For Palestinians and their supporters, however, there was jubilance. The decision to withdraw from the game was seen as the biggest victory yet for the boycott, sanctions and divestment (BDS) movement. They praised the Argentine team for taking a stand against Israel and its often lethal treatment of the Palestinians.
But the official reason for the cancelation, given by Chichi Tapia, head of the Argentine Football Association, was that his players had faced serious threats, which forced them to cancel. He said the team would try to play in Israel at another time.
In an interview with Agencia Judia de Noticias, a Jewish news service, Argentina's Foreign Minister Jorge Faurie said that the threats had exceeded those of ISIS.
Images on social media showed protesters outside the team's Barcelona practice facility waving Palestinian flags and soccer jerseys dabbed with red paint resembling blood stains.
In a press conference on Wednesday, Israel’s Minister of Culture and Sport, Miri Regev said that it was threats on Messi’s life, against his family and other members of the team that had prompted the team to cancel the game.
"The decision for cancelation is down to one reason, terrorism,” she said. "This is not a BDS event, we are talking about serious threats.”

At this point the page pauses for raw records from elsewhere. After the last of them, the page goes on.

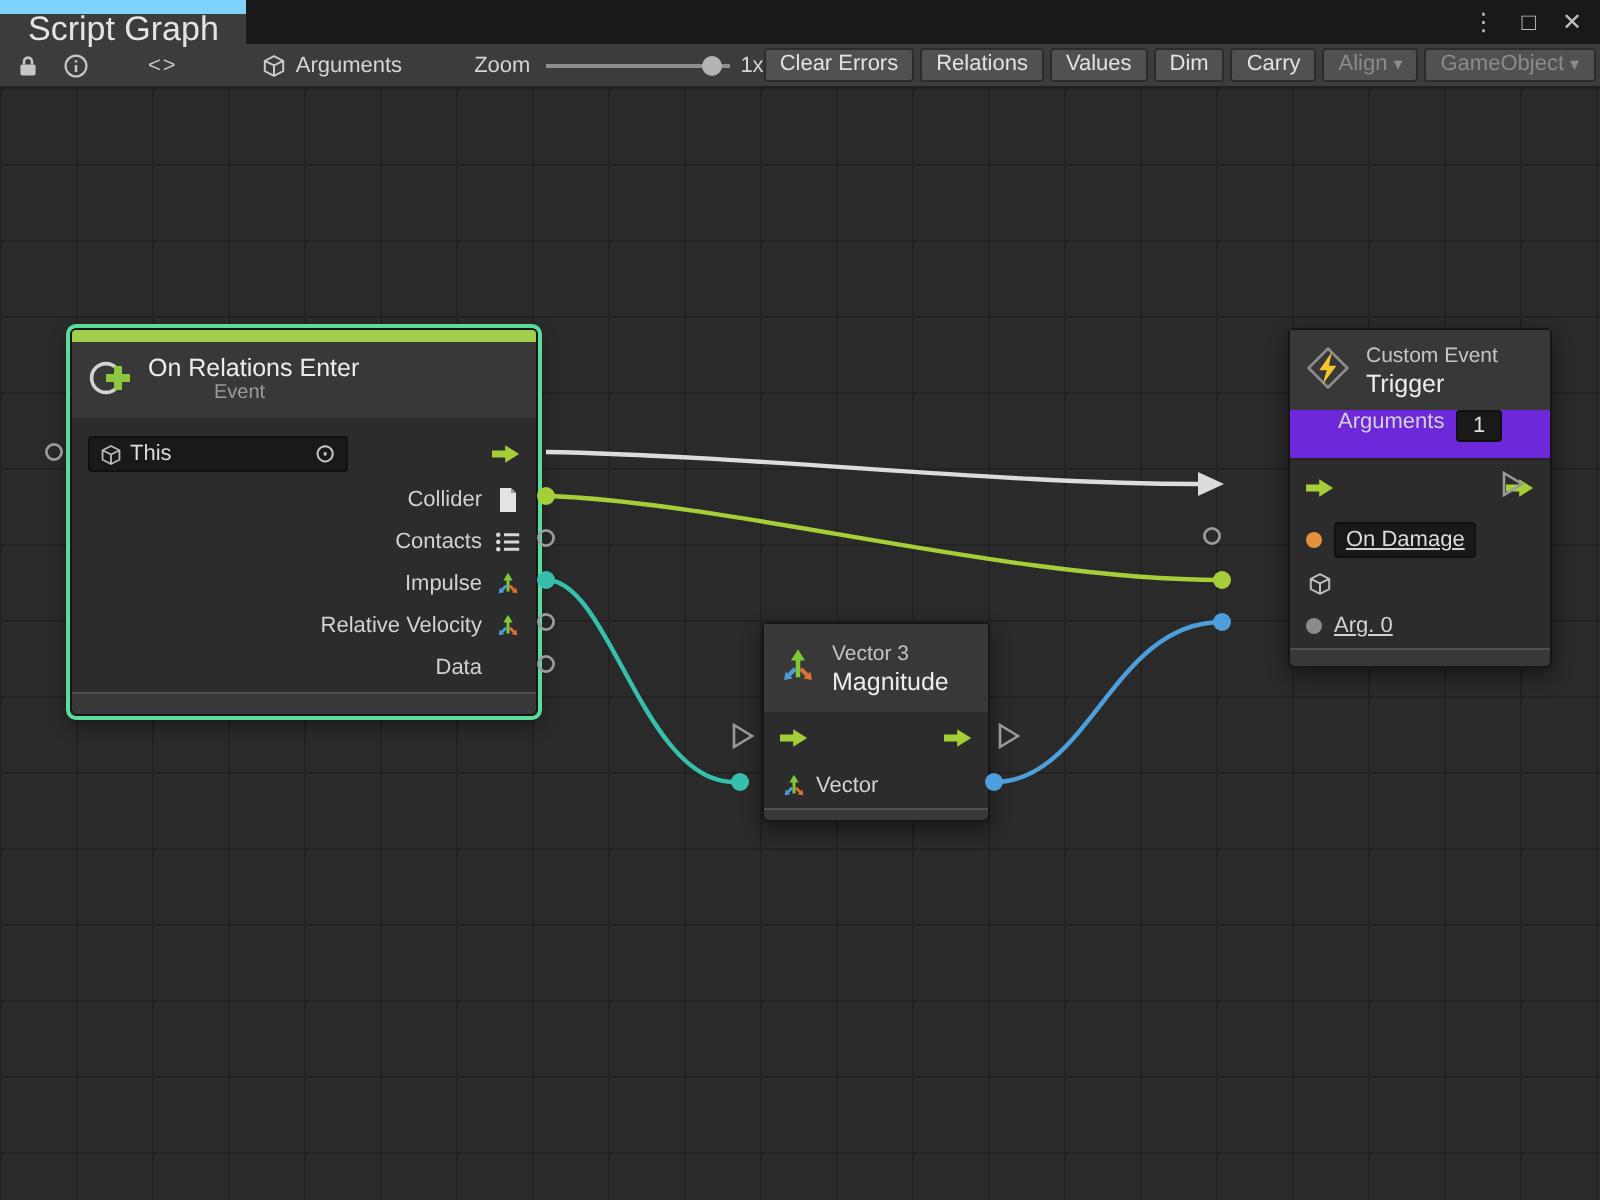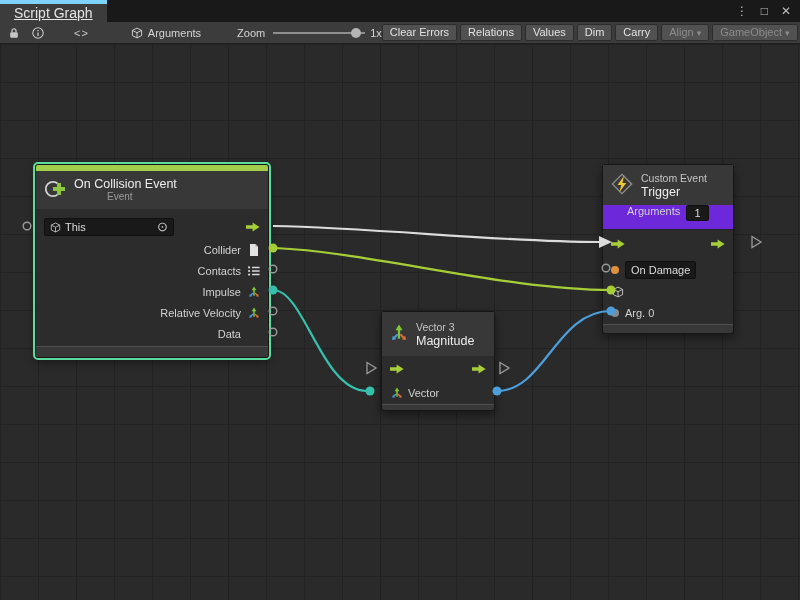"Script Graph" .tab { border-top: 4px solid #7dd3fc -> 7px solid #7dd3fc; font-size: 14px -> 17px; text-decoration: underline -> none }
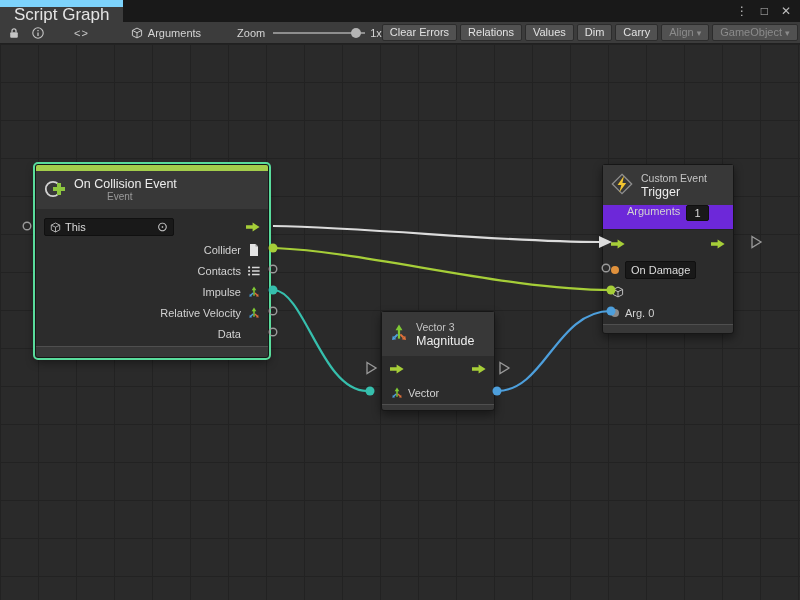"On Collision Event" div.ntitle { text: Collision Event -> Relations Enter }
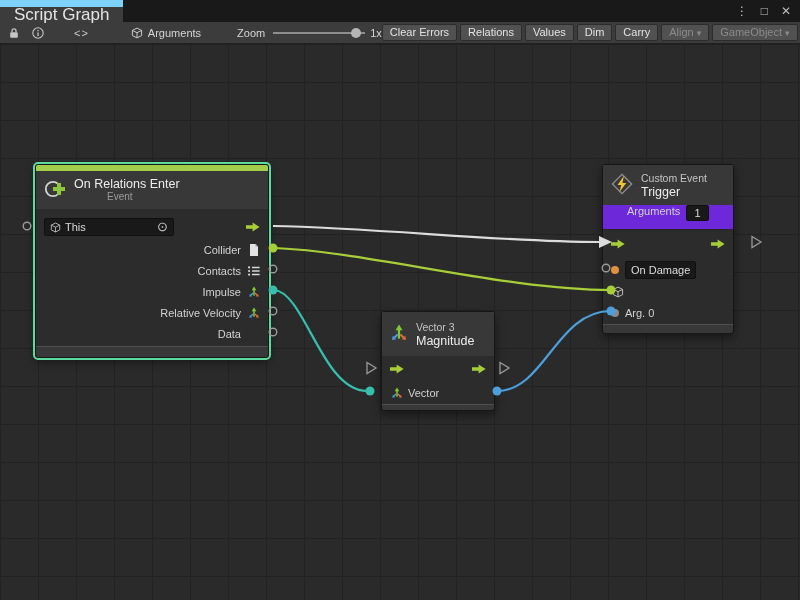"Custom Event" #node-ce { left: 602px -> 644px }
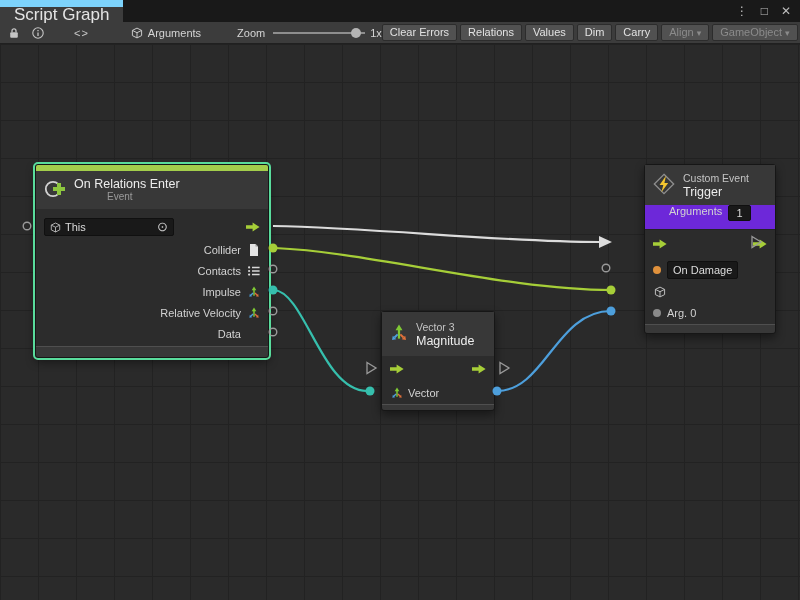"On Damage" #node-ce .in-row { text-decoration: none -> underline }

Regev denied it was because she had politicized the game by moving it from Haifa to Jerusalem, which she said, as Israel's capital, was a more appropriate location.
On Sunday at a protest outside the offices of the Argentinian representation in Ramallah, Rajoub had called on "everyone to burn their Messi shirts and pictures and renounce him” if the game went ahead.
Argentina face Iceland, Nigeria and Croatia in what is considered to be one of the hardest groups, Group D, in the tournament.